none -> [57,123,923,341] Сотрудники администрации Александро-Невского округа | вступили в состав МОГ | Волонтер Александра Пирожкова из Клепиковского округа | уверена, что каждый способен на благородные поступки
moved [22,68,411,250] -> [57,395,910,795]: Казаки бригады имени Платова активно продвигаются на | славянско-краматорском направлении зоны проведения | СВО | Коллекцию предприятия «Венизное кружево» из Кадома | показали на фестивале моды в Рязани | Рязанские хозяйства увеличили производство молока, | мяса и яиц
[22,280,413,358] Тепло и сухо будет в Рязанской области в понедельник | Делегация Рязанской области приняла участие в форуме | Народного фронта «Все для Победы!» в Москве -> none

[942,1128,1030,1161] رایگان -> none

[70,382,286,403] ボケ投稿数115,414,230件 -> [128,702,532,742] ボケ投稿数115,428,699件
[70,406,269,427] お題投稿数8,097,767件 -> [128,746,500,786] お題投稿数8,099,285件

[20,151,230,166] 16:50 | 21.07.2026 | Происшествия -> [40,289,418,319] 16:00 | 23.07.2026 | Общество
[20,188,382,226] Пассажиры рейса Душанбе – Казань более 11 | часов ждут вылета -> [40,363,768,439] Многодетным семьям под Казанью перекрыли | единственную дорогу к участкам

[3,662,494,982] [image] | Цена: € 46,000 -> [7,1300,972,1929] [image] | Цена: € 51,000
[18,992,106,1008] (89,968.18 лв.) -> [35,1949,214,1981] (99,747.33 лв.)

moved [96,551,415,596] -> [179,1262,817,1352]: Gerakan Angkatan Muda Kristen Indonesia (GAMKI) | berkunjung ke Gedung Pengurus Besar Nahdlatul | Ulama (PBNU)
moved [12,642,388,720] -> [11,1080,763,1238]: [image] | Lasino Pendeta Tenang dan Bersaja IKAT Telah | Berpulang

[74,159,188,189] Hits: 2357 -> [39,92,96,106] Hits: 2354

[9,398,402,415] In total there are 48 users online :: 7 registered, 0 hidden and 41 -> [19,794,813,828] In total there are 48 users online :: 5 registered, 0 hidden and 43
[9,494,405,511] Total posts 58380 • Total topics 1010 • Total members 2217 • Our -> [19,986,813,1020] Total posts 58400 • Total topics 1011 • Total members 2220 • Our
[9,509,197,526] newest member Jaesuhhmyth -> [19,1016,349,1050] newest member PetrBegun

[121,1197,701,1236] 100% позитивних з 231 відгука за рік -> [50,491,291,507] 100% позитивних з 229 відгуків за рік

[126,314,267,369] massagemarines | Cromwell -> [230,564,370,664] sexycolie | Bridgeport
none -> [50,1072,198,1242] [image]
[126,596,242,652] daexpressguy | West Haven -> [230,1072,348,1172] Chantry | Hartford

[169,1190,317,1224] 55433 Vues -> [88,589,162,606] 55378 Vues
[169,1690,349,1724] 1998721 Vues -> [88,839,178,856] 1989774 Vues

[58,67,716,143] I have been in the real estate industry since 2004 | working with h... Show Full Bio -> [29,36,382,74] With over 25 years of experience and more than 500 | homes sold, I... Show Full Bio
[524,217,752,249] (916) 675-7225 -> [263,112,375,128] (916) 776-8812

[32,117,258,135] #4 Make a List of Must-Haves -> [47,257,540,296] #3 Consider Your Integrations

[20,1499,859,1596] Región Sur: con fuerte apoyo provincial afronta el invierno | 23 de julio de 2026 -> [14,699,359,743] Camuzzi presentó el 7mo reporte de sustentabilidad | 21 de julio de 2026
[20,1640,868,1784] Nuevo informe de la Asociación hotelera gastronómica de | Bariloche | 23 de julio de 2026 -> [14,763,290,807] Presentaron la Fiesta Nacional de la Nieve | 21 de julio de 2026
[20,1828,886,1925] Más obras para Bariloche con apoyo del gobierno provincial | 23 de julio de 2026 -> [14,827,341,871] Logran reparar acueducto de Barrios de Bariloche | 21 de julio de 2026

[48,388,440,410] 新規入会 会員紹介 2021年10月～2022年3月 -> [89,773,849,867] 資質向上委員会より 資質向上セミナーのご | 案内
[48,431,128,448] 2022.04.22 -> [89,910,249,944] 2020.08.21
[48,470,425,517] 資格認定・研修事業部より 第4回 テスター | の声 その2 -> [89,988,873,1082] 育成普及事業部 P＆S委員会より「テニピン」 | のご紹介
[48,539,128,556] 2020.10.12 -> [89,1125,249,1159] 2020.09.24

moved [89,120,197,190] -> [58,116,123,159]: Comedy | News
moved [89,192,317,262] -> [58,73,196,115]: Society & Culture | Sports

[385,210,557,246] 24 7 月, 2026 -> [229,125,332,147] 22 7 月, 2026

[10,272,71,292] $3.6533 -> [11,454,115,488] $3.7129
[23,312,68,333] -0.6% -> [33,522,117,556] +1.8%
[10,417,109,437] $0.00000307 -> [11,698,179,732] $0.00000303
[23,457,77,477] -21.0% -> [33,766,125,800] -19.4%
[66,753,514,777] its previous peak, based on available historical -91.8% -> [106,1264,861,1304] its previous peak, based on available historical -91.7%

=-=-=-=-=

**Work task:**
Retype every record above exactly as written.

**Solution:**
none -> [57,123,923,341] Сотрудники администрации Александро-Невского округа | вступили в состав МОГ | Волонтер Александра Пирожкова из Клепиковского округа | уверена, что каждый способен на благородные поступки
moved [22,68,411,250] -> [57,395,910,795]: Казаки бригады имени Платова активно продвигаются на | славянско-краматорском направлении зоны проведения | СВО | Коллекцию предприятия «Венизное кружево» из Кадома | показали на фестивале моды в Рязани | Рязанские хозяйства увеличили производство молока, | мяса и яиц
[22,280,413,358] Тепло и сухо будет в Рязанской области в понедельник | Делегация Рязанской области приняла участие в форуме | Народного фронта «Все для Победы!» в Москве -> none

[942,1128,1030,1161] رایگان -> none

[70,382,286,403] ボケ投稿数115,414,230件 -> [128,702,532,742] ボケ投稿数115,428,699件
[70,406,269,427] お題投稿数8,097,767件 -> [128,746,500,786] お題投稿数8,099,285件

[20,151,230,166] 16:50 | 21.07.2026 | Происшествия -> [40,289,418,319] 16:00 | 23.07.2026 | Общество
[20,188,382,226] Пассажиры рейса Душанбе – Казань более 11 | часов ждут вылета -> [40,363,768,439] Многодетным семьям под Казанью перекрыли | единственную дорогу к участкам

[3,662,494,982] [image] | Цена: € 46,000 -> [7,1300,972,1929] [image] | Цена: € 51,000
[18,992,106,1008] (89,968.18 лв.) -> [35,1949,214,1981] (99,747.33 лв.)

moved [96,551,415,596] -> [179,1262,817,1352]: Gerakan Angkatan Muda Kristen Indonesia (GAMKI) | berkunjung ke Gedung Pengurus Besar Nahdlatul | Ulama (PBNU)
moved [12,642,388,720] -> [11,1080,763,1238]: [image] | Lasino Pendeta Tenang dan Bersaja IKAT Telah | Berpulang

[74,159,188,189] Hits: 2357 -> [39,92,96,106] Hits: 2354

[9,398,402,415] In total there are 48 users online :: 7 registered, 0 hidden and 41 -> [19,794,813,828] In total there are 48 users online :: 5 registered, 0 hidden and 43
[9,494,405,511] Total posts 58380 • Total topics 1010 • Total members 2217 • Our -> [19,986,813,1020] Total posts 58400 • Total topics 1011 • Total members 2220 • Our
[9,509,197,526] newest member Jaesuhhmyth -> [19,1016,349,1050] newest member PetrBegun

[121,1197,701,1236] 100% позитивних з 231 відгука за рік -> [50,491,291,507] 100% позитивних з 229 відгуків за рік

[126,314,267,369] massagemarines | Cromwell -> [230,564,370,664] sexycolie | Bridgeport
none -> [50,1072,198,1242] [image]
[126,596,242,652] daexpressguy | West Haven -> [230,1072,348,1172] Chantry | Hartford

[169,1190,317,1224] 55433 Vues -> [88,589,162,606] 55378 Vues
[169,1690,349,1724] 1998721 Vues -> [88,839,178,856] 1989774 Vues

[58,67,716,143] I have been in the real estate industry since 2004 | working with h... Show Full Bio -> [29,36,382,74] With over 25 years of experience and more than 500 | homes sold, I... Show Full Bio
[524,217,752,249] (916) 675-7225 -> [263,112,375,128] (916) 776-8812

[32,117,258,135] #4 Make a List of Must-Haves -> [47,257,540,296] #3 Consider Your Integrations

[20,1499,859,1596] Región Sur: con fuerte apoyo provincial afronta el invierno | 23 de julio de 2026 -> [14,699,359,743] Camuzzi presentó el 7mo reporte de sustentabilidad | 21 de julio de 2026
[20,1640,868,1784] Nuevo informe de la Asociación hotelera gastronómica de | Bariloche | 23 de julio de 2026 -> [14,763,290,807] Presentaron la Fiesta Nacional de la Nieve | 21 de julio de 2026
[20,1828,886,1925] Más obras para Bariloche con apoyo del gobierno provincial | 23 de julio de 2026 -> [14,827,341,871] Logran reparar acueducto de Barrios de Bariloche | 21 de julio de 2026

[48,388,440,410] 新規入会 会員紹介 2021年10月～2022年3月 -> [89,773,849,867] 資質向上委員会より 資質向上セミナーのご | 案内
[48,431,128,448] 2022.04.22 -> [89,910,249,944] 2020.08.21
[48,470,425,517] 資格認定・研修事業部より 第4回 テスター | の声 その2 -> [89,988,873,1082] 育成普及事業部 P＆S委員会より「テニピン」 | のご紹介
[48,539,128,556] 2020.10.12 -> [89,1125,249,1159] 2020.09.24

moved [89,120,197,190] -> [58,116,123,159]: Comedy | News
moved [89,192,317,262] -> [58,73,196,115]: Society & Culture | Sports

[385,210,557,246] 24 7 月, 2026 -> [229,125,332,147] 22 7 月, 2026

[10,272,71,292] $3.6533 -> [11,454,115,488] $3.7129
[23,312,68,333] -0.6% -> [33,522,117,556] +1.8%
[10,417,109,437] $0.00000307 -> [11,698,179,732] $0.00000303
[23,457,77,477] -21.0% -> [33,766,125,800] -19.4%
[66,753,514,777] its previous peak, based on available historical -91.8% -> [106,1264,861,1304] its previous peak, based on available historical -91.7%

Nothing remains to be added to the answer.